Neco

Personal information
- Full name: Manoel Tavares
- Date of birth: May 30, 1933
- Place of birth: Bauru, Brazil
- Date of death: 24 November 2020 (aged 87)
- Place of death: Guadalajara, Mexico
- Position: Forward

Youth career
- AA Orlândia

Senior career*
- Years: Team / Apps / (Gls)
- 1950–1957: Botafogo-SP
- 1957–1961: São Paulo / 70 / (36)
- 1961–1965: CD Oro

= Neco (footballer, born 1933) =

Brazilian footballer

Manoel Tavares (30 May 1933 – 24 November 2020), better known by the nickname Neco (sometimes referred as Necco), was a Brazilian professional footballer who played as a forward.

==Career==

Neco played most of his career at Botafogo de Ribeirão Preto, where he was champion of the second level of Campeonato Paulista in 1956. He transferred to São Paulo where in 1959 he was the club's top scorer in the season with 31 goals.
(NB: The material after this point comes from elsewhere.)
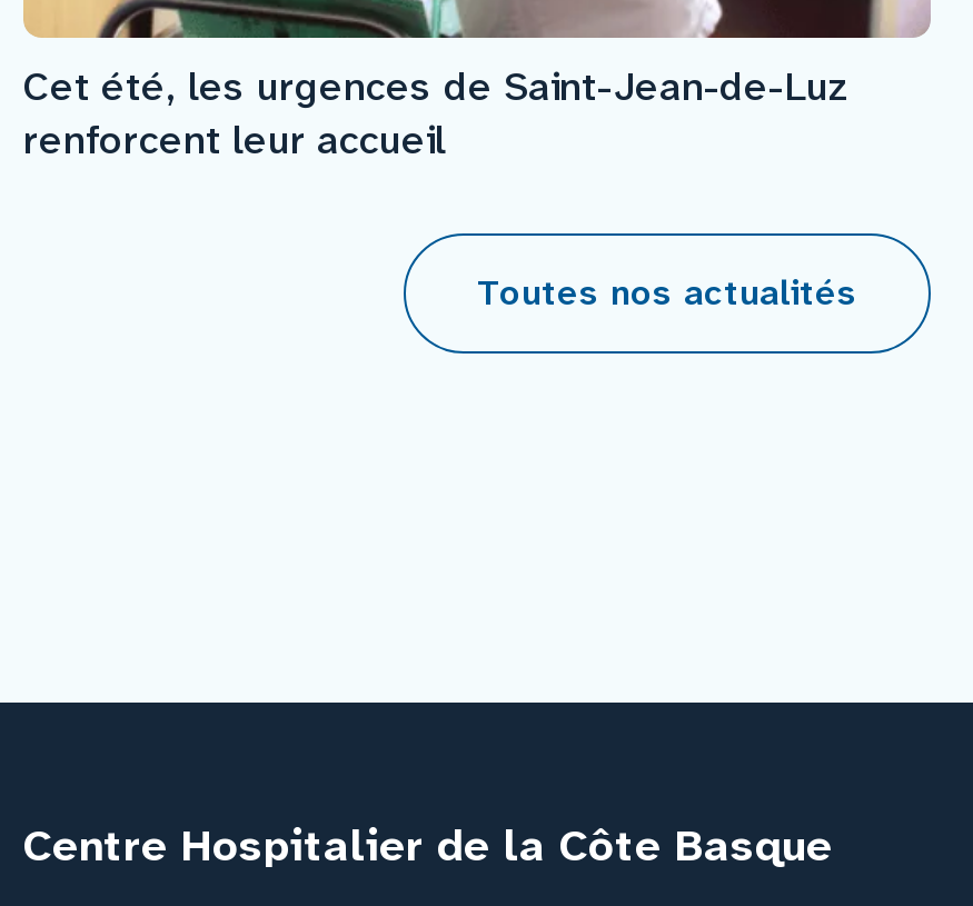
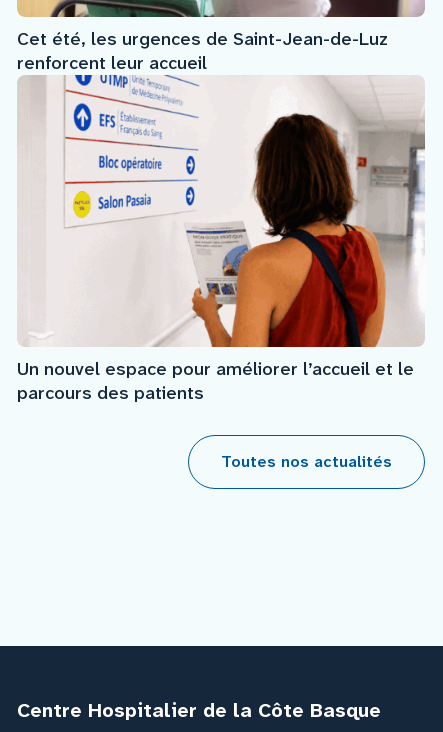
none -> [17,75,425,405] [image] | Un nouvel espace pour améliorer l’accueil et le | parcours des patients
In 1961 he went to CD Oro, alongside another São Paulo FC players (Amaury Epaminondas, Juracy Gaetan, Carlito Peters), where they won the national title.

==Honours==

===Botafogo===
- Campeonato Paulista Série A2: 1956

===CD Oro===
- Mexican Primera División: 1962–63

==Death==

Neco died in Guadalajara, where he retired and started his family, at the age of 87, victim of a respiratory arrest.